> **RECORDS FOR THE TASK**
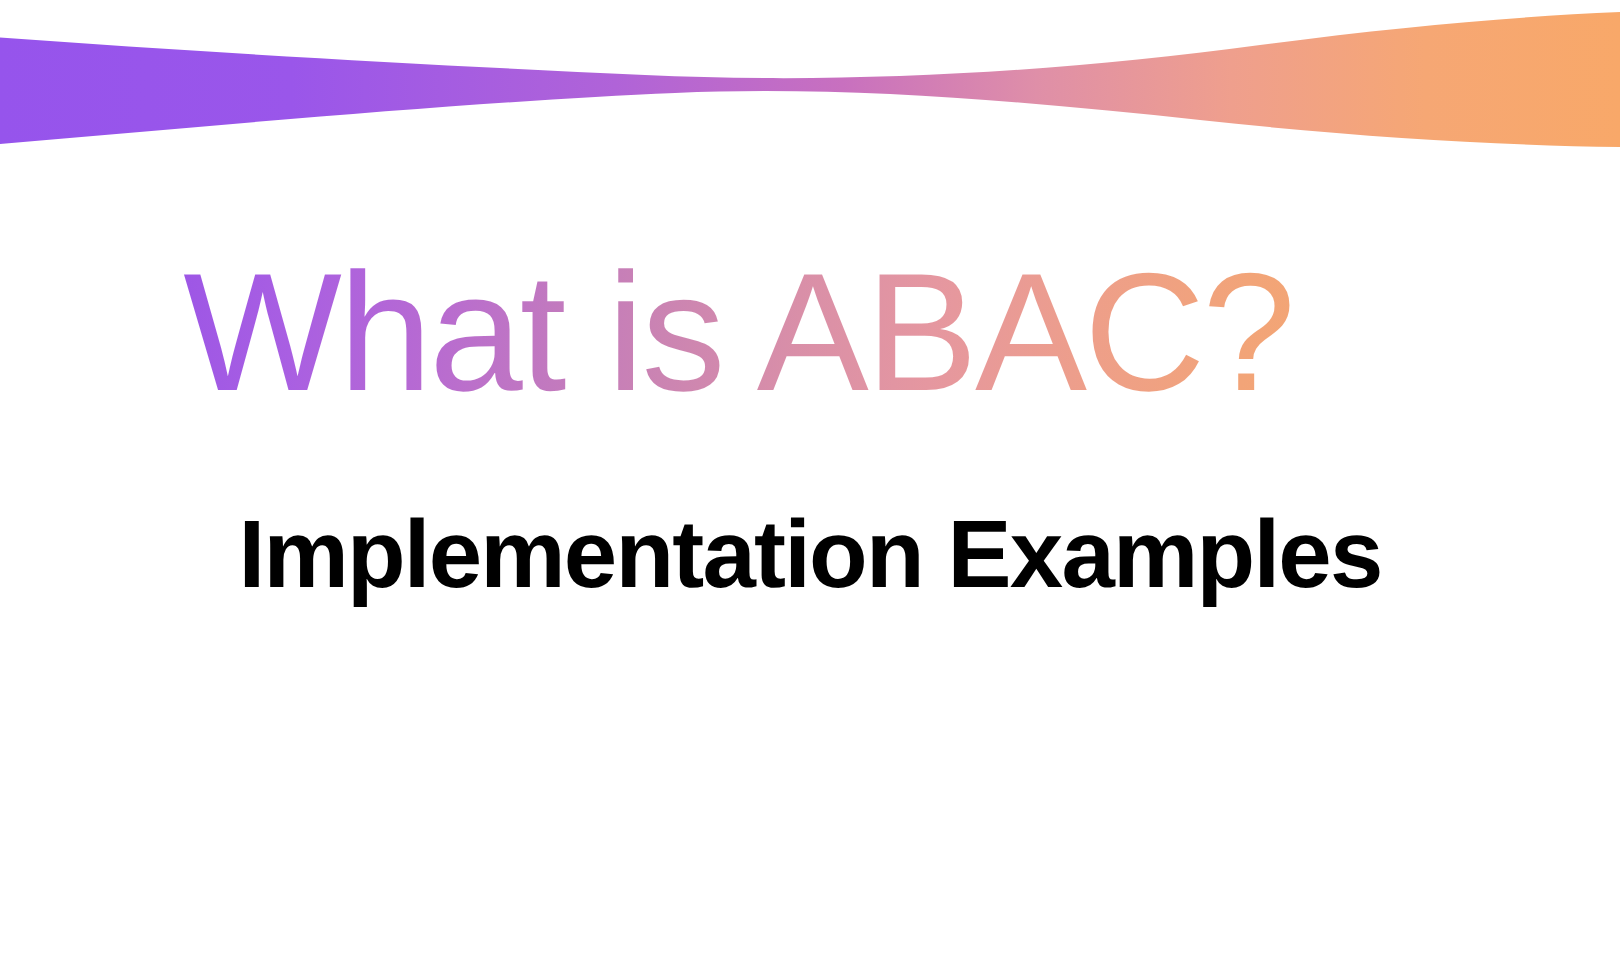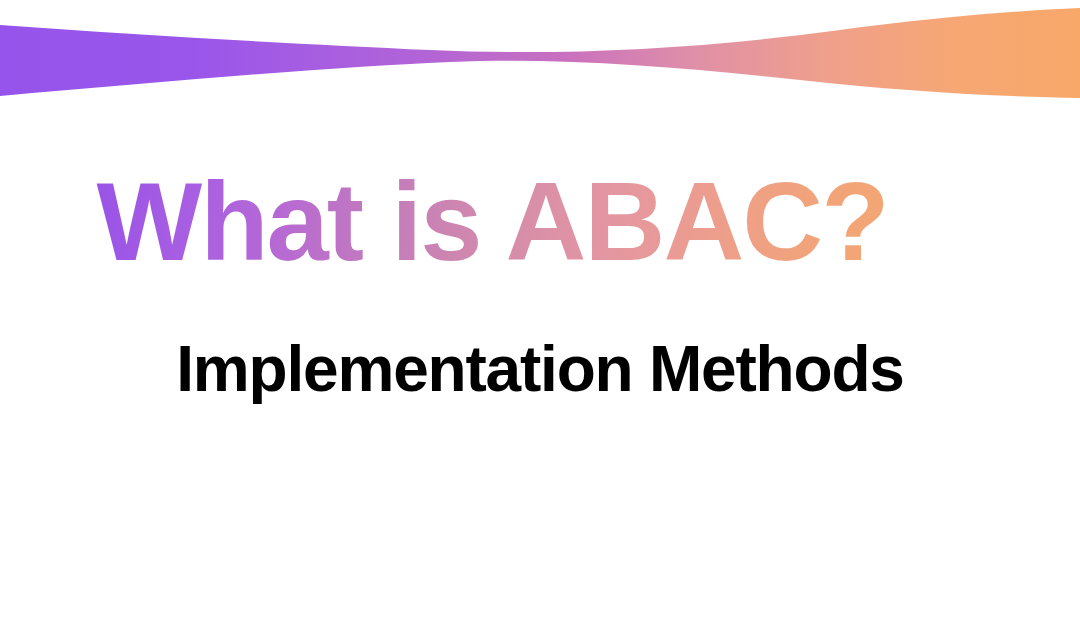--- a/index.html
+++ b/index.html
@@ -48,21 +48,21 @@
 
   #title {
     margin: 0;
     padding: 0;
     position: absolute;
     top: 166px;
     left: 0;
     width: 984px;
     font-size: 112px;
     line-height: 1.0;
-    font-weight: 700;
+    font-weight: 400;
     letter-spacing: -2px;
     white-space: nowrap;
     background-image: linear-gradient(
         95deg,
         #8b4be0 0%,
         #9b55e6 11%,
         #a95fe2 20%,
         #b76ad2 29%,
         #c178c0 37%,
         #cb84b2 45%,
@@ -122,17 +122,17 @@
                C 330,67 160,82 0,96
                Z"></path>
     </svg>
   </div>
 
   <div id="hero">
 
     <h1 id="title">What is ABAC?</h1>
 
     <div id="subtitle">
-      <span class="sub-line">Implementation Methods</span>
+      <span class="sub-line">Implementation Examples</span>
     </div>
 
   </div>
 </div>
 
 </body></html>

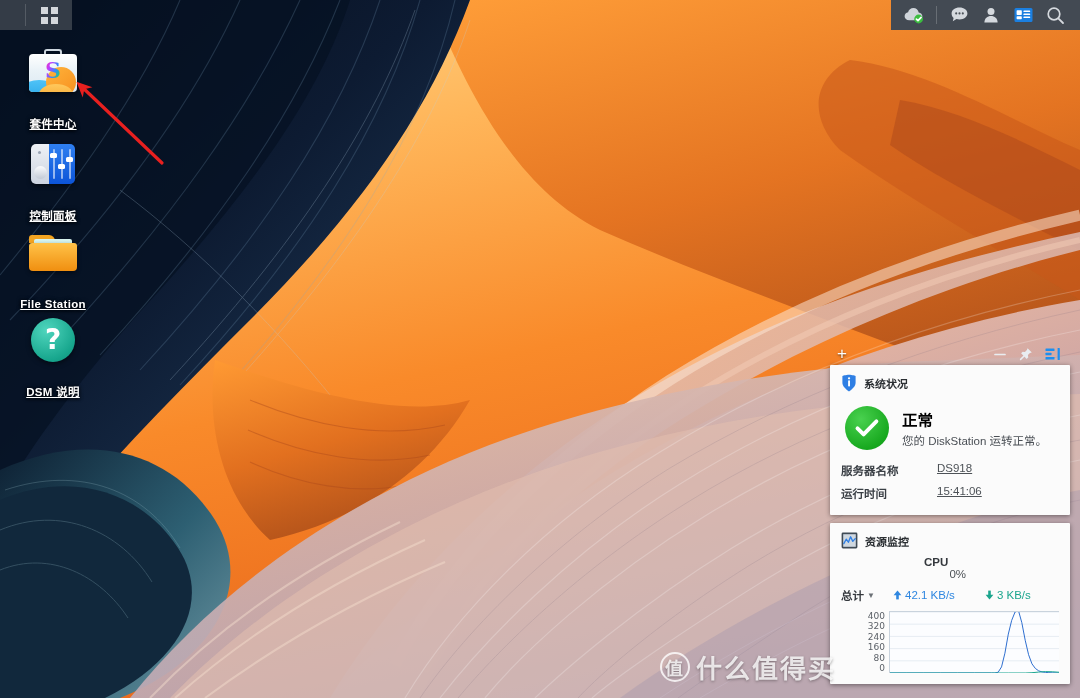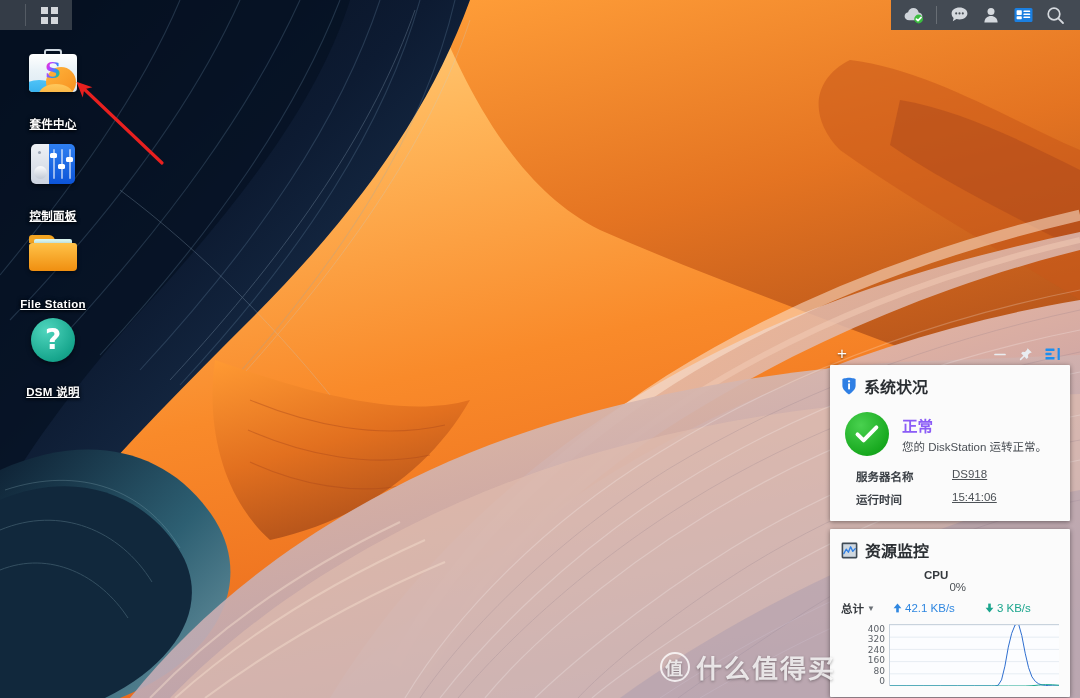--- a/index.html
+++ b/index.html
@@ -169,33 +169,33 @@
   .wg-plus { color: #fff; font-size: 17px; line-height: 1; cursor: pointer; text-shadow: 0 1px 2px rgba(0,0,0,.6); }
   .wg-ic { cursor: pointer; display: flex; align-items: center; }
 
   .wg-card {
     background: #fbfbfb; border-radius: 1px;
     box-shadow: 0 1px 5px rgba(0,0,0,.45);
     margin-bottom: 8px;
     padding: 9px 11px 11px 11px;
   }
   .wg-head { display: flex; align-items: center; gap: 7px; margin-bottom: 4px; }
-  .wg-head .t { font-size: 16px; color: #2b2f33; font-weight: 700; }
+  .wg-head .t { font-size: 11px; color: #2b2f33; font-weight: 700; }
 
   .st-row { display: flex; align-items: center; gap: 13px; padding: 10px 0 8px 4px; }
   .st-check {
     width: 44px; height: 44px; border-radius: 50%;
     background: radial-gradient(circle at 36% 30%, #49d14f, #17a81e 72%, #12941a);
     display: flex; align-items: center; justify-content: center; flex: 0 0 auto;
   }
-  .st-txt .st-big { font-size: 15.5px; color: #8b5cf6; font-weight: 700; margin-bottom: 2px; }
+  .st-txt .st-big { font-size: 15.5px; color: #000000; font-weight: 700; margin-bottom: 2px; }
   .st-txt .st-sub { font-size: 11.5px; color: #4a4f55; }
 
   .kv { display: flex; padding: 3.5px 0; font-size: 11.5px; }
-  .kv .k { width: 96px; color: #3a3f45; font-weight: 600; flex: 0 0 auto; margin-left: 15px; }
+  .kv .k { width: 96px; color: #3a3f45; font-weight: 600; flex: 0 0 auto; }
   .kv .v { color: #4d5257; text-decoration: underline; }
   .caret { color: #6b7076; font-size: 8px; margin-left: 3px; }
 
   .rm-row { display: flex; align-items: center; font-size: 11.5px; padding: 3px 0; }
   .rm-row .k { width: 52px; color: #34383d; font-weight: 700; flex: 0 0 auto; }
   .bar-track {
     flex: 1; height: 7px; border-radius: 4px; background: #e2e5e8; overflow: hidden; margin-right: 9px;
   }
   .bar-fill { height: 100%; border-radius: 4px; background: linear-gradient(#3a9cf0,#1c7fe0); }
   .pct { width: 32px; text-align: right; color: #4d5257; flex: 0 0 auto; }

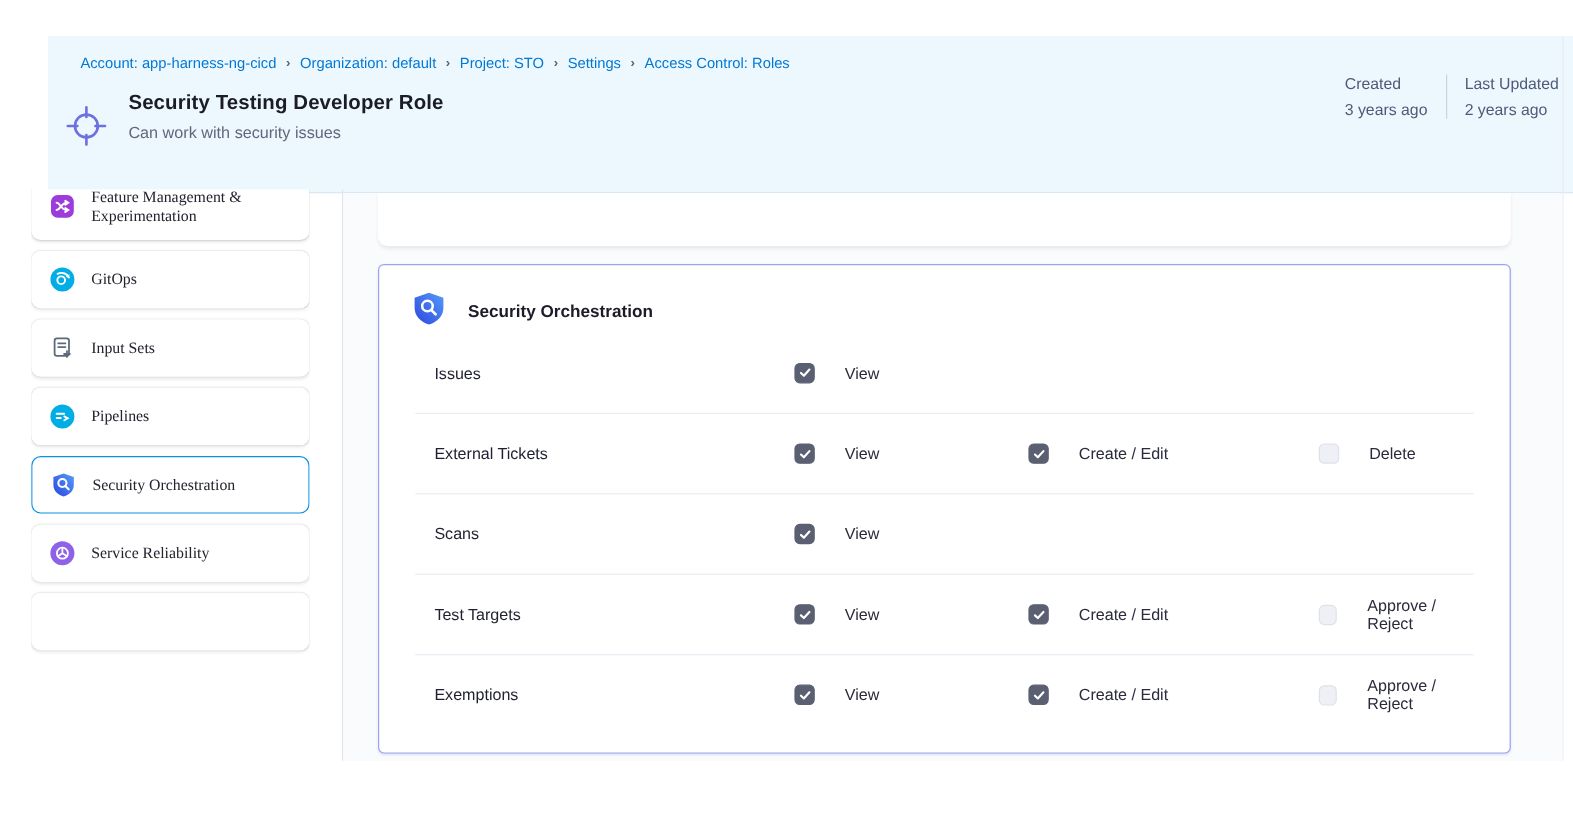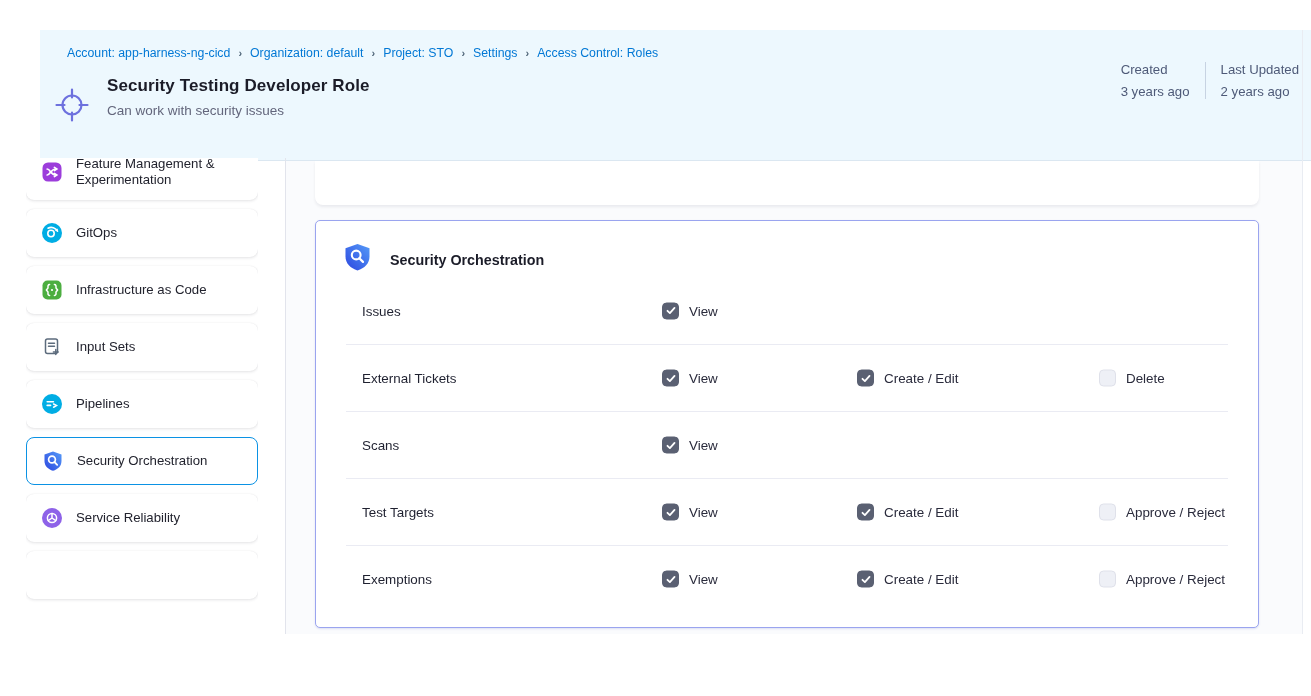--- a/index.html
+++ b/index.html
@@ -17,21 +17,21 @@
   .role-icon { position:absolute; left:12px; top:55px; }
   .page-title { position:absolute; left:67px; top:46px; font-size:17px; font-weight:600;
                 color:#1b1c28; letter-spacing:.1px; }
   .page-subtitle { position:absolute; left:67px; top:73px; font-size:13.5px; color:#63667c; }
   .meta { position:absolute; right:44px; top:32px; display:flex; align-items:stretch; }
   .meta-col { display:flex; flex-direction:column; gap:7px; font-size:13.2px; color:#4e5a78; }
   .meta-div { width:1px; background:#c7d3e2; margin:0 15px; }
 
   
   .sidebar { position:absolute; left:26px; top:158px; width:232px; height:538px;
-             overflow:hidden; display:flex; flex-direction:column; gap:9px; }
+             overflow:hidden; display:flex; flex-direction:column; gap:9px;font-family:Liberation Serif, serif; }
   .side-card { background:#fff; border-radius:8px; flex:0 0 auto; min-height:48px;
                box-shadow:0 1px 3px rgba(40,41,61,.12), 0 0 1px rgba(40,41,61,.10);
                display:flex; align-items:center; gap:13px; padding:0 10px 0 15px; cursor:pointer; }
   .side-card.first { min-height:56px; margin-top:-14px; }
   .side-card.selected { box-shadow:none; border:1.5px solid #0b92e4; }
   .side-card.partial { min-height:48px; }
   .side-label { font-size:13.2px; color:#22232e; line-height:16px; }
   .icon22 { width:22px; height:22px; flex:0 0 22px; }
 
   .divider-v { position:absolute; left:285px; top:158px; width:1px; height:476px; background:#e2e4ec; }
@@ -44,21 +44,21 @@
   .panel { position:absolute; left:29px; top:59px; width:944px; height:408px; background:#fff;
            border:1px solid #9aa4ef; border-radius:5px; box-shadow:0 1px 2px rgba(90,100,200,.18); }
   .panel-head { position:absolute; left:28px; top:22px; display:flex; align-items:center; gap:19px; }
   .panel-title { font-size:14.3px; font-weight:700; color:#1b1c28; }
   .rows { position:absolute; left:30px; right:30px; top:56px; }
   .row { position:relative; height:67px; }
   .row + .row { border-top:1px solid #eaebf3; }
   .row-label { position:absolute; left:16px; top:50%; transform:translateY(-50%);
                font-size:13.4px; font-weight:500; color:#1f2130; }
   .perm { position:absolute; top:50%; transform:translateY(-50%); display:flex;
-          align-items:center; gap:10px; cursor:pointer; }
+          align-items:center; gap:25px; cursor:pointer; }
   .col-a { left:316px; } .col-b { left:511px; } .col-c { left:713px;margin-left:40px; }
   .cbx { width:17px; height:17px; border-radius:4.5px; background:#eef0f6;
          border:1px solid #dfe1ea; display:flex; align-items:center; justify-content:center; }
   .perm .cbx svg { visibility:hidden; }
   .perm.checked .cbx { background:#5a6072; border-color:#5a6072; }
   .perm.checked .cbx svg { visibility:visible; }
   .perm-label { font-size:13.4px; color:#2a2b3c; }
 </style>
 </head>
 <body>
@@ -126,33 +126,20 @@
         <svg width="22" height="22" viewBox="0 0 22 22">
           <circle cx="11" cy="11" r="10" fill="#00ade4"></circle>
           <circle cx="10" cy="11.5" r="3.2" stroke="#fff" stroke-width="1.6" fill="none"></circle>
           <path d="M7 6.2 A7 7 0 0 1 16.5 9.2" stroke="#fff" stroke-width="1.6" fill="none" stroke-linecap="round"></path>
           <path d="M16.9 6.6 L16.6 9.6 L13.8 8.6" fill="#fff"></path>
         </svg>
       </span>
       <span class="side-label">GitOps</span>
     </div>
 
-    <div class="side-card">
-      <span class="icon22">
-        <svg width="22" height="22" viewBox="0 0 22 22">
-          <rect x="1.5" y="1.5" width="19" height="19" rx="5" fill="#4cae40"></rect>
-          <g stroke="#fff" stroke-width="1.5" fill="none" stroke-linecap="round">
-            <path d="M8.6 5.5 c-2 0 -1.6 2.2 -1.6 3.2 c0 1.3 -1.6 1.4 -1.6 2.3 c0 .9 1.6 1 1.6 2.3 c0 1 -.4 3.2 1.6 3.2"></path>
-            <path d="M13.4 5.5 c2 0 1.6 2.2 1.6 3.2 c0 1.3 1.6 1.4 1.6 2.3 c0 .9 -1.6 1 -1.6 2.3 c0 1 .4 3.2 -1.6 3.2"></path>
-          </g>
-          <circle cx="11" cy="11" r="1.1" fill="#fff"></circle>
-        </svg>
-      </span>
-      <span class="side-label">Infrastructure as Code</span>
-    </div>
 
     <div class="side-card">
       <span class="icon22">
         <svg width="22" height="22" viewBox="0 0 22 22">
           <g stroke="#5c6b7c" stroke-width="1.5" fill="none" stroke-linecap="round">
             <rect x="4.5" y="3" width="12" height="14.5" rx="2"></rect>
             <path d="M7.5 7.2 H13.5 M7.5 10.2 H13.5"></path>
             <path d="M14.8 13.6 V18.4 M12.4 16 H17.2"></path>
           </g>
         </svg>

> **TASK STATEMENT**
All that is wanted is each line, word for word, from the first line of the data to the one holding "-169,33 +169,33 @@", with the pictures left out.

> **RESULT OF THIS TASK**
--- a/index.html
+++ b/index.html
@@ -48,21 +48,21 @@
 
   #title {
     margin: 0;
     padding: 0;
     position: absolute;
     top: 166px;
     left: 0;
     width: 984px;
     font-size: 112px;
     line-height: 1.0;
-    font-weight: 700;
+    font-weight: 400;
     letter-spacing: -2px;
     white-space: nowrap;
     background-image: linear-gradient(
         95deg,
         #8b4be0 0%,
         #9b55e6 11%,
         #a95fe2 20%,
         #b76ad2 29%,
         #c178c0 37%,
         #cb84b2 45%,
@@ -122,17 +122,17 @@
                C 330,67 160,82 0,96
                Z"></path>
     </svg>
   </div>
 
   <div id="hero">
 
     <h1 id="title">What is ABAC?</h1>
 
     <div id="subtitle">
-      <span class="sub-line">Implementation Methods</span>
+      <span class="sub-line">Implementation Examples</span>
     </div>
 
   </div>
 </div>
 
 </body></html>

--- a/index.html
+++ b/index.html
@@ -169,33 +169,33 @@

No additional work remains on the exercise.